Stream-Channel Protection Requires Focus on More Than Flow Magnitude

Presenter: Robert J. Hawley, Sustainable Streams
Session 25: Vigilance in Monitoring and Maintenance

According to Robert Hawley — principal scientist at Sustainable Streams — adequate stream-channel protection requires stormwater controls that are designed with local data to address not only peak flows but also the frequency and duration of erosive flows. Channel instability is generally caused by an increase in runoff often associated with increased impervious urban cover. The impact from higher runoff rates occurring at an increased frequency can be exacerbated by the increased duration of erosive flows released by conventional stormwater basins. The resulting erosion adversely affects stream habitat and infrastructure located in riparian areas.

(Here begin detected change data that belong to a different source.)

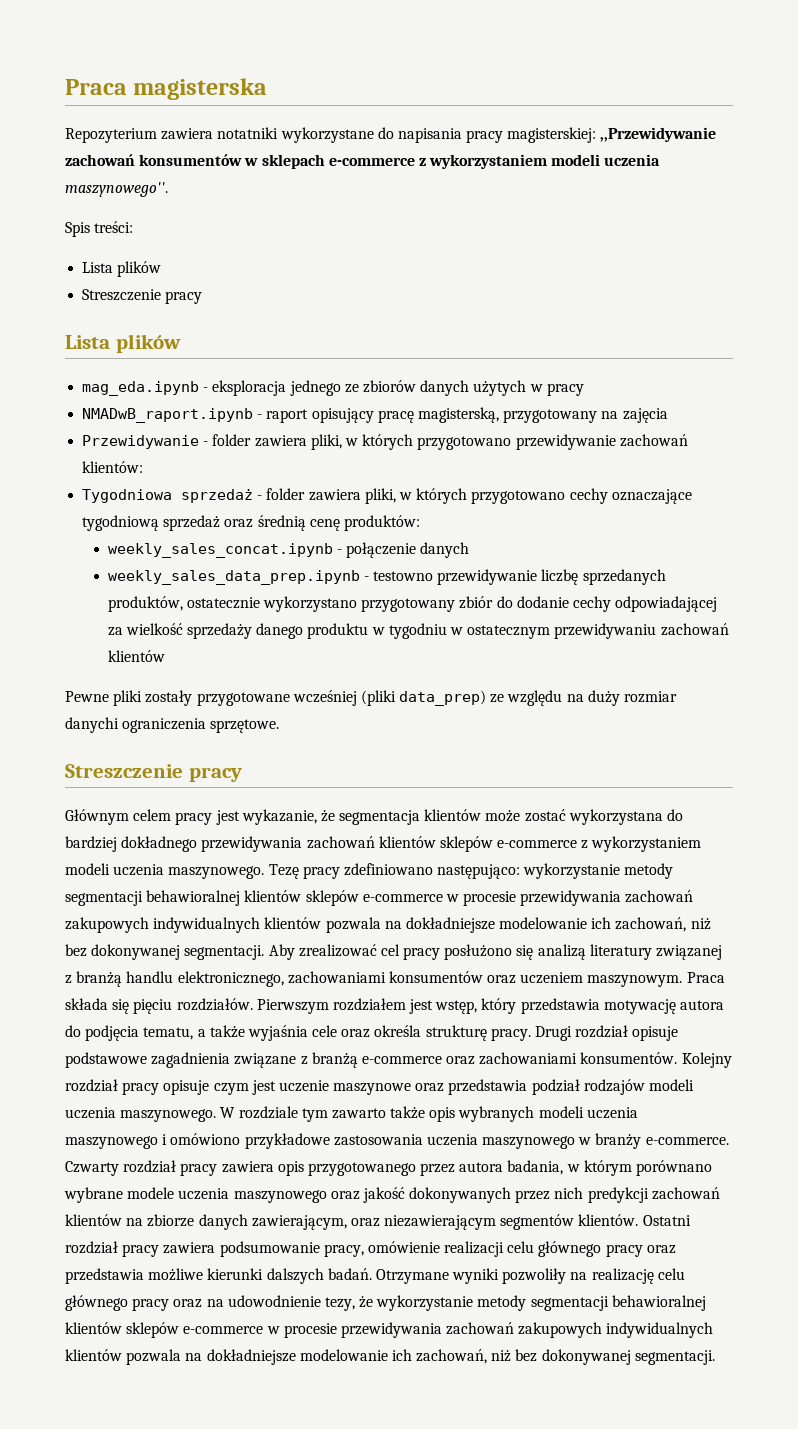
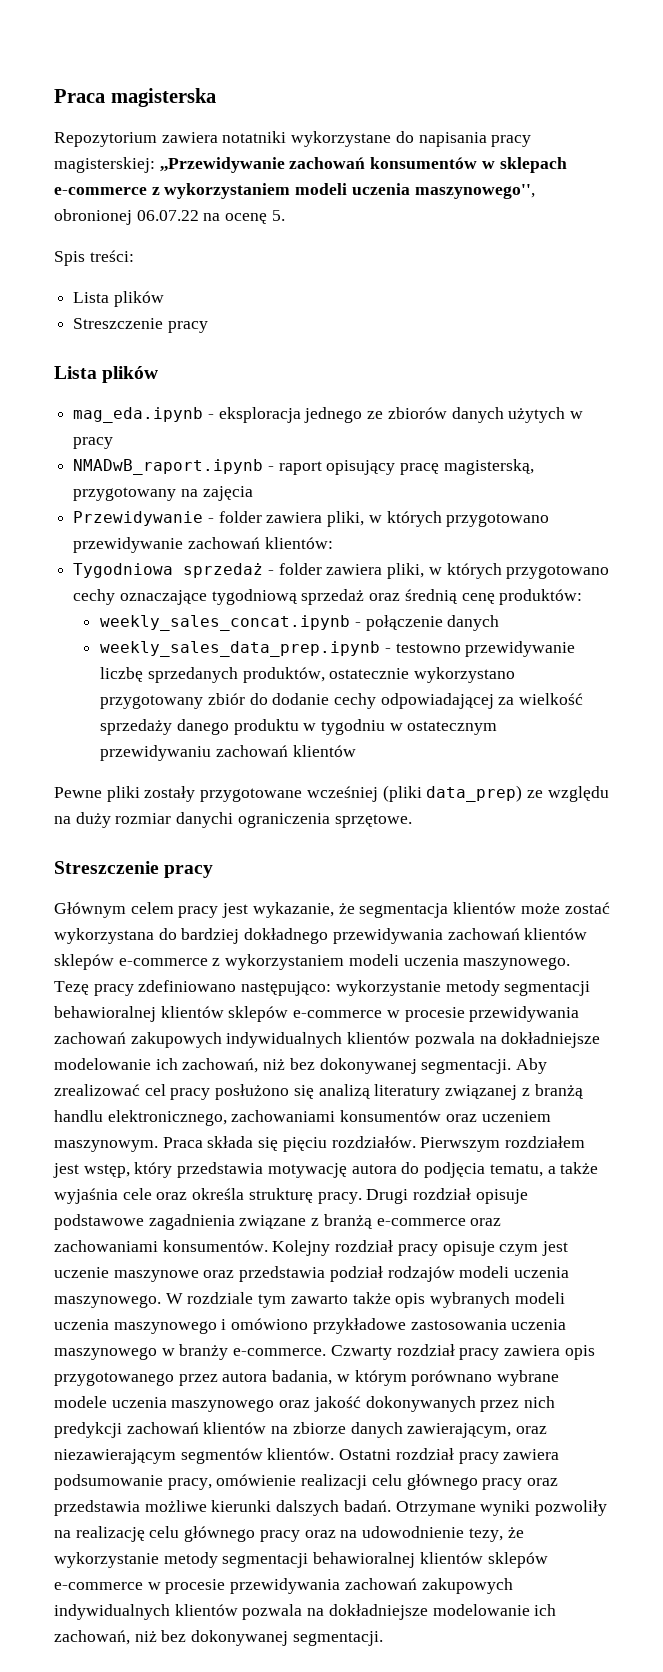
[65,128,157,143] Repozyterium -> [54,132,157,147] Repozytorium
[65,182,168,197] maszynowego''. -> [414,184,535,199] [54,209,285,225] maszynowego'', obronionej 06.07.22 na ocenę 5.

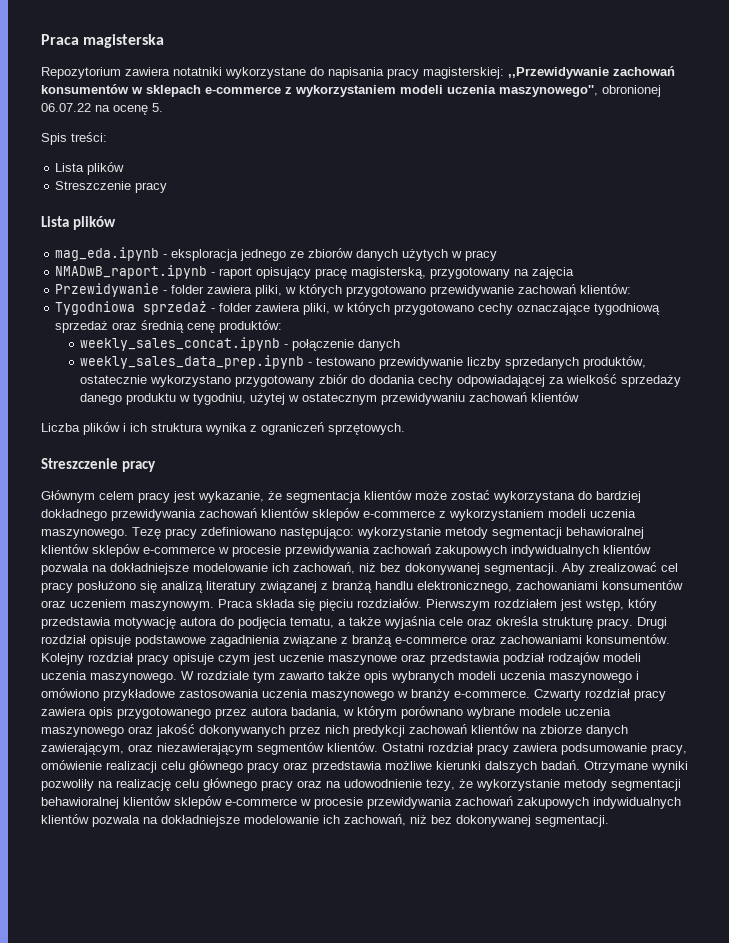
[395,641,576,657] [100,667,144,682] testowno przewidywanie liczbę -> [316,357,502,369] testowano przewidywanie liczby
[272,693,330,705] dodanie -> [369,375,416,384] dodania
[320,719,385,735] tygodniu -> [193,393,286,405] tygodniu, użytej
[54,785,609,802] [54,812,412,828] Pewne pliki zostały przygotowane wcześniej (pliki data_prep) ze względu na duży rozmiar danychi ograniczenia sprzętowe. -> [41,422,405,435] Liczba plików i ich struktura wynika z ograniczeń sprzętowych.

In a Northern Kentucky watershed, Hawley and other researchers showed that post-development erosive flows lasted 500% to 1000% longer and had the capacity to transport about 2700 Mg (2976 tons) of sediment over a 57-year continuous simulation of actual rainfall. This is nearly 17 times the capacity of the predeveloped watershed, which could only transport about 160 Mg (176 tons) of sediment during the same period. Small increases in impervious area could be responsible for significant stream destabilization. In Southern California, Hawley found that watershed development of 15% impervious area was correlated to fivefold increases in channel cross-sectional area. Even in more-resilient stream systems of Northern Kentucky, recent research showed channel enlargement rates of about 0.4 m2 (4.3 ft2) per year for every 5% increase in watershed imperviousness.